Data for processing:
____

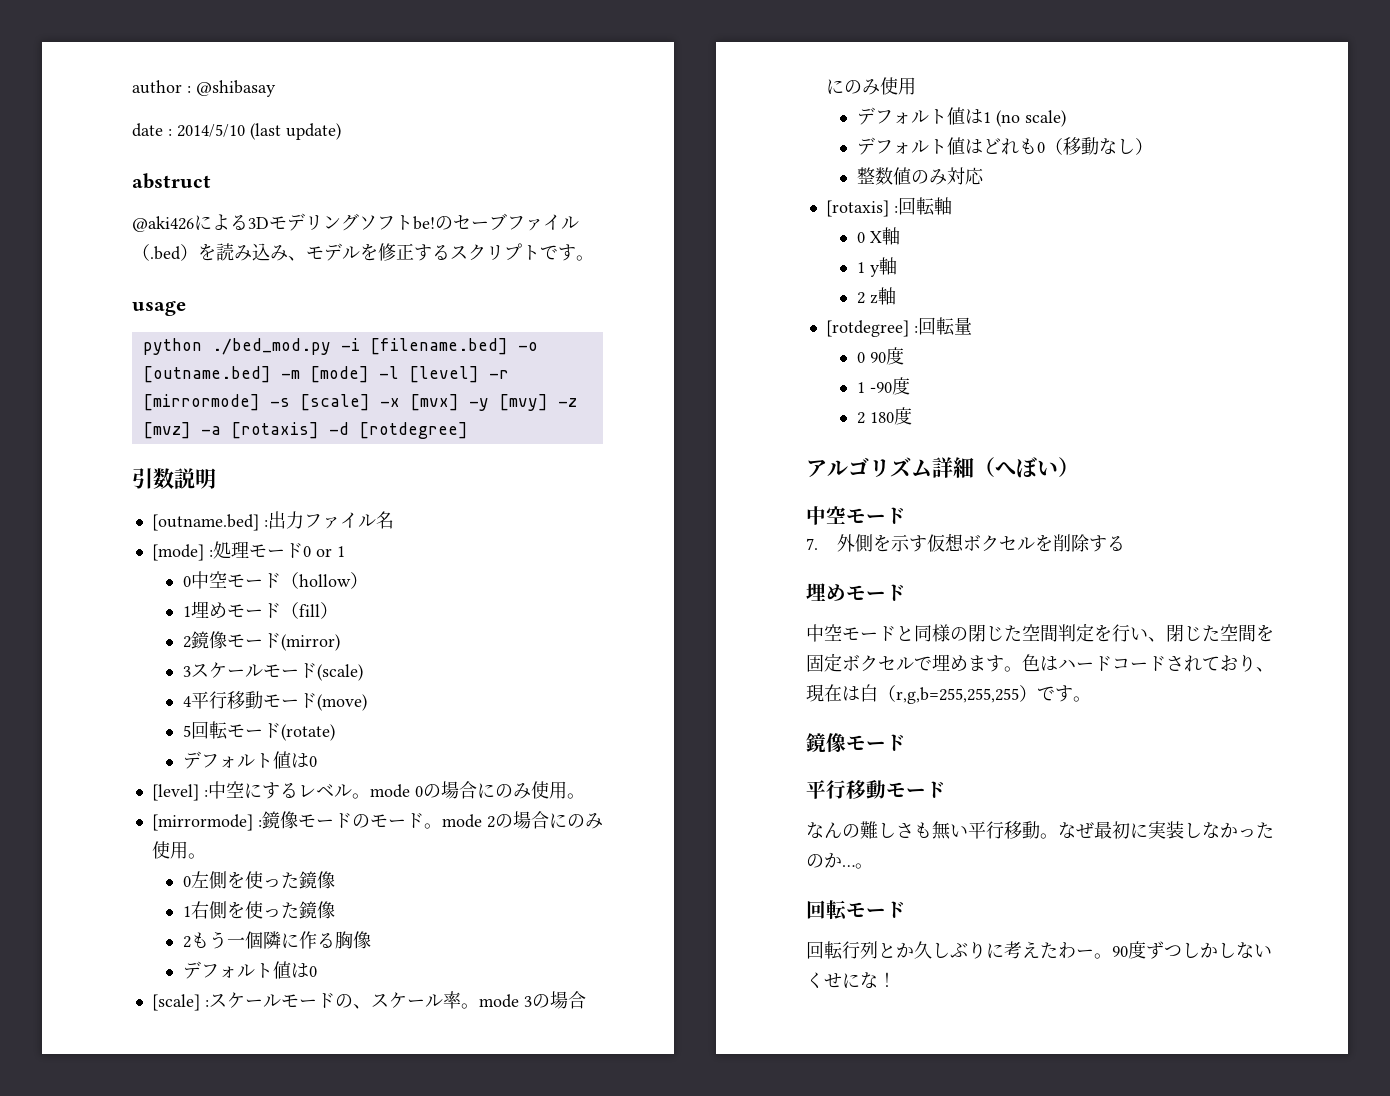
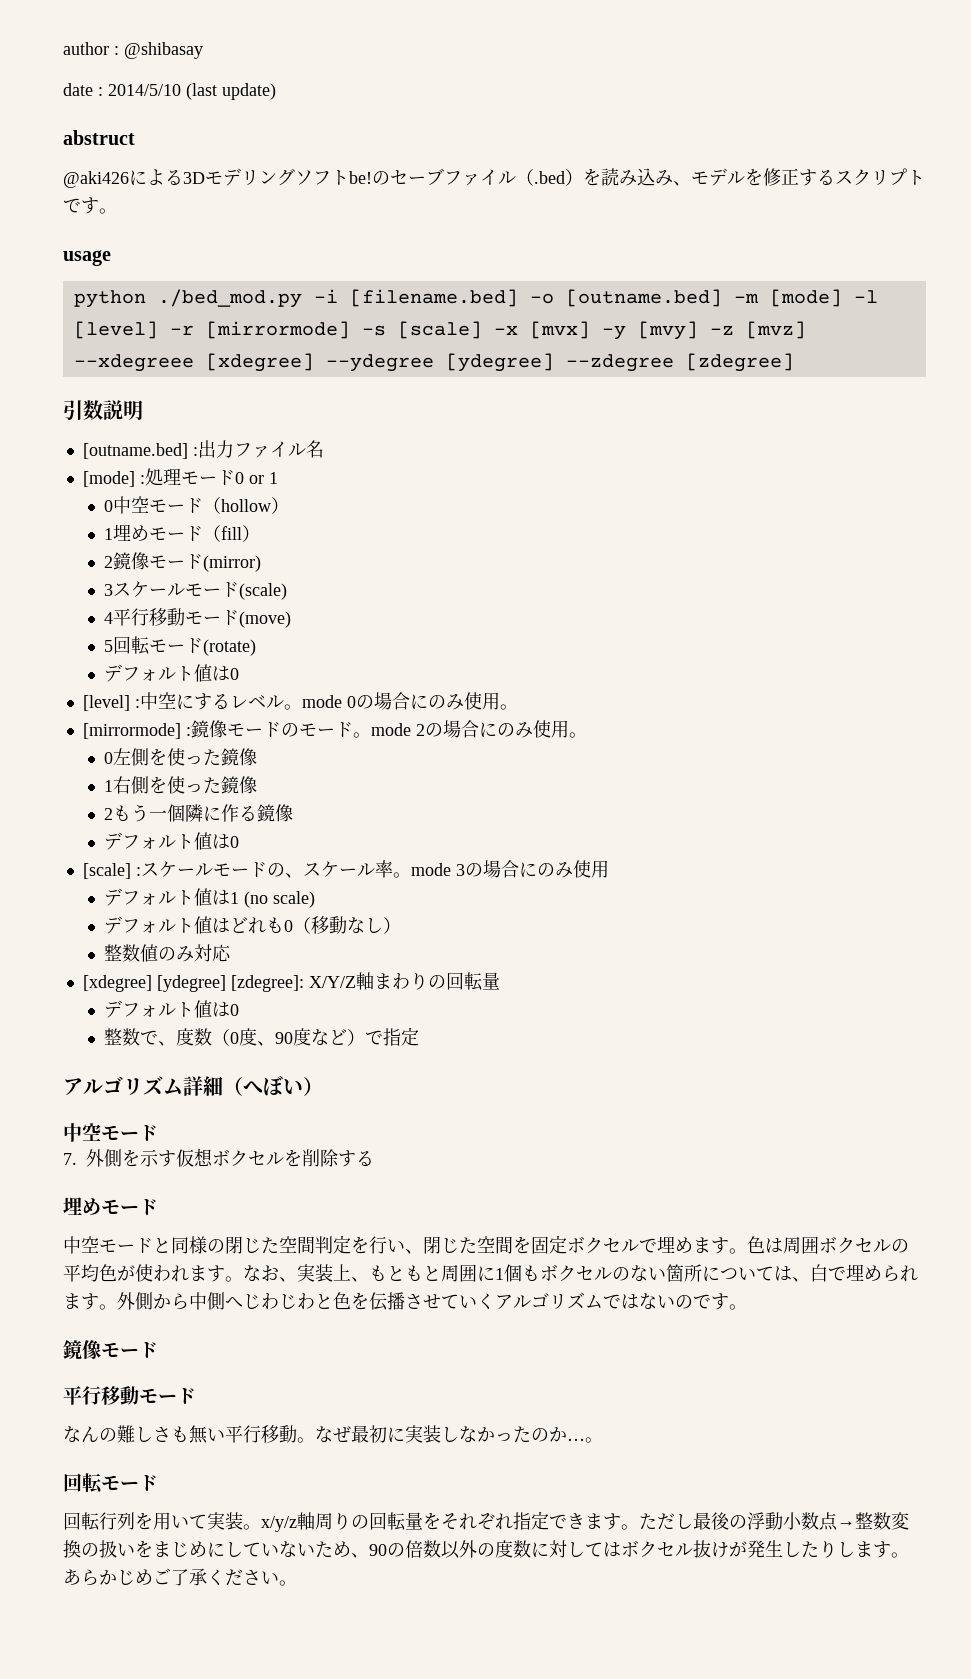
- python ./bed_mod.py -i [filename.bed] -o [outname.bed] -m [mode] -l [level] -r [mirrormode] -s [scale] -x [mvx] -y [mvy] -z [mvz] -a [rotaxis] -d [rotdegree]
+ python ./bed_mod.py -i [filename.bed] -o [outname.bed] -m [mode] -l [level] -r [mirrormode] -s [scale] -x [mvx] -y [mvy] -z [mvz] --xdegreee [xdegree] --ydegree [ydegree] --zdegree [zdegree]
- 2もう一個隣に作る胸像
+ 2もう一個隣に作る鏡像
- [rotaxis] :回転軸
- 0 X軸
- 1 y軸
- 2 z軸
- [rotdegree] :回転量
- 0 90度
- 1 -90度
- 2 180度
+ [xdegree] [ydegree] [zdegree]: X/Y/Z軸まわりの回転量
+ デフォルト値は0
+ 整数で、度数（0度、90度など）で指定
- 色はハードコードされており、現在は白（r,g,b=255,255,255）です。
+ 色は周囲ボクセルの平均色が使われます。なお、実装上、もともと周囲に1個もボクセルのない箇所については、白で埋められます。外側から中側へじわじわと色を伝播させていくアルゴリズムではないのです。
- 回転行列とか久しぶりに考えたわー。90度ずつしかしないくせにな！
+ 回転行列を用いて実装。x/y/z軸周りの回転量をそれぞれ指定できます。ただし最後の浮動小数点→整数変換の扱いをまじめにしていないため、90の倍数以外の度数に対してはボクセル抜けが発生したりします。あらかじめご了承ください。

____

Your goal: Which lines of the records above contain the word "scale"? Show each of them.

Result below:
- python ./bed_mod.py -i [filename.bed] -o [outname.bed] -m [mode] -l [level] -r [mirrormode] -s [scale] -x [mvx] -y [mvy] -z [mvz] -a [rotaxis] -d [rotdegree]
+ python ./bed_mod.py -i [filename.bed] -o [outname.bed] -m [mode] -l [level] -r [mirrormode] -s [scale] -x [mvx] -y [mvy] -z [mvz] --xdegreee [xdegree] --ydegree [ydegree] --zdegree [zdegree]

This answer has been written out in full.